The mother's arms are typically placed on boards extending directly out from her body. This allows easy access to the mother's veins, to administer medicine. It also prevents the mother from unconsciously reaching down to her belly during the surgery and contaminating the operative field, thus increasing the risk for infection.
The first step in performing a cesarean section is what doctors call "prepping" the abdomen. The abdomen is carefully washed and disinfected to reduce the amount of bacteria on the skin and the chances of infection following delivery. Next, sterile pieces of cloth are draped over the patient leaving only the abdomen exposed. This further reduces the risk of contamination of the incision site. A cloth is hung from two poles at the mother's shoulders. Although this prevents the mother from seeing the operation directly, it allows the anesthesiologist to pay close attention to the mother's nose and mouth and to administer medications without the chance of accidentally dropping something into the operative field.

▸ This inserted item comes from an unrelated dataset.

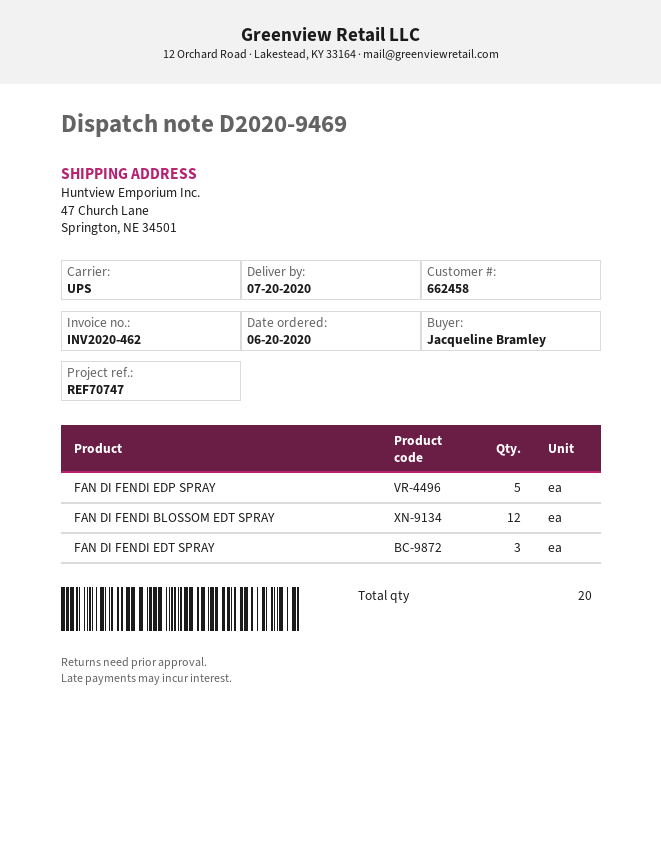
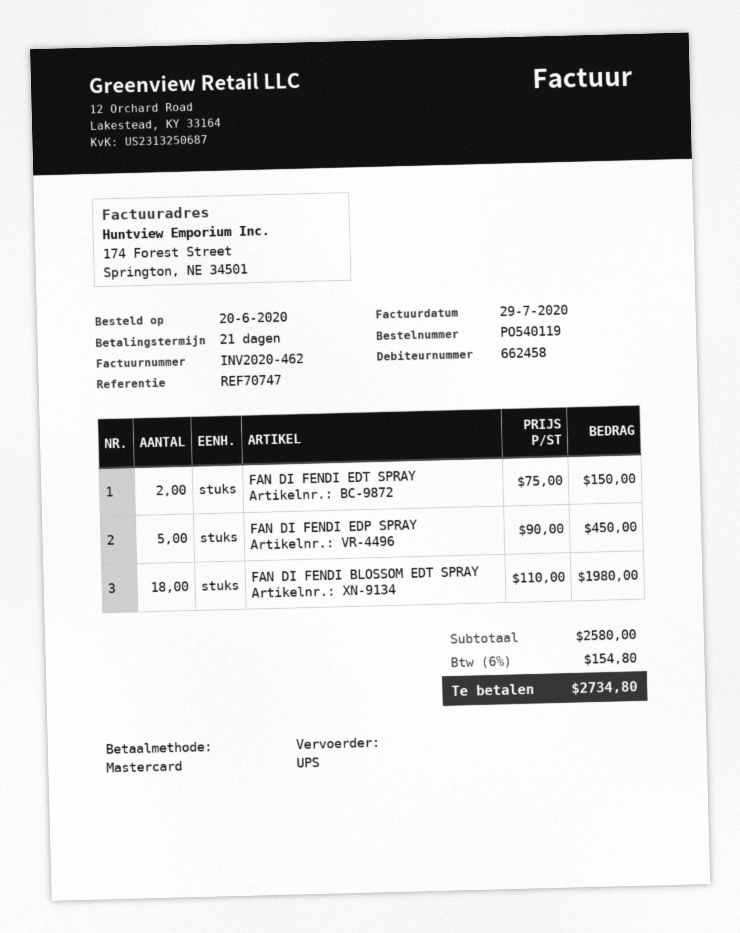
FAN DI FENDI BLOSSOM EDT SPRAY: 12 -> 18
FAN DI FENDI EDT SPRAY: 3 -> 2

Operating rooms are purposely kept cold. This is because doctors must wear surgical gowns and masks and stand under two or more high-powered lamps while performing surgery. The room is kept cold to keep the doctors from sweating and specifically to reduce the chances of sweat dripping onto the operative field. This must be balanced with the need to keep the mother warm. Sometimes these competing factors can result in heated discussion between the obstetrician and the anesthesiologist. The baby, when delivered, is placed under a warmer that monitors the baby's temperature and automatically adjusts to keep the baby's body temperature within the normal range.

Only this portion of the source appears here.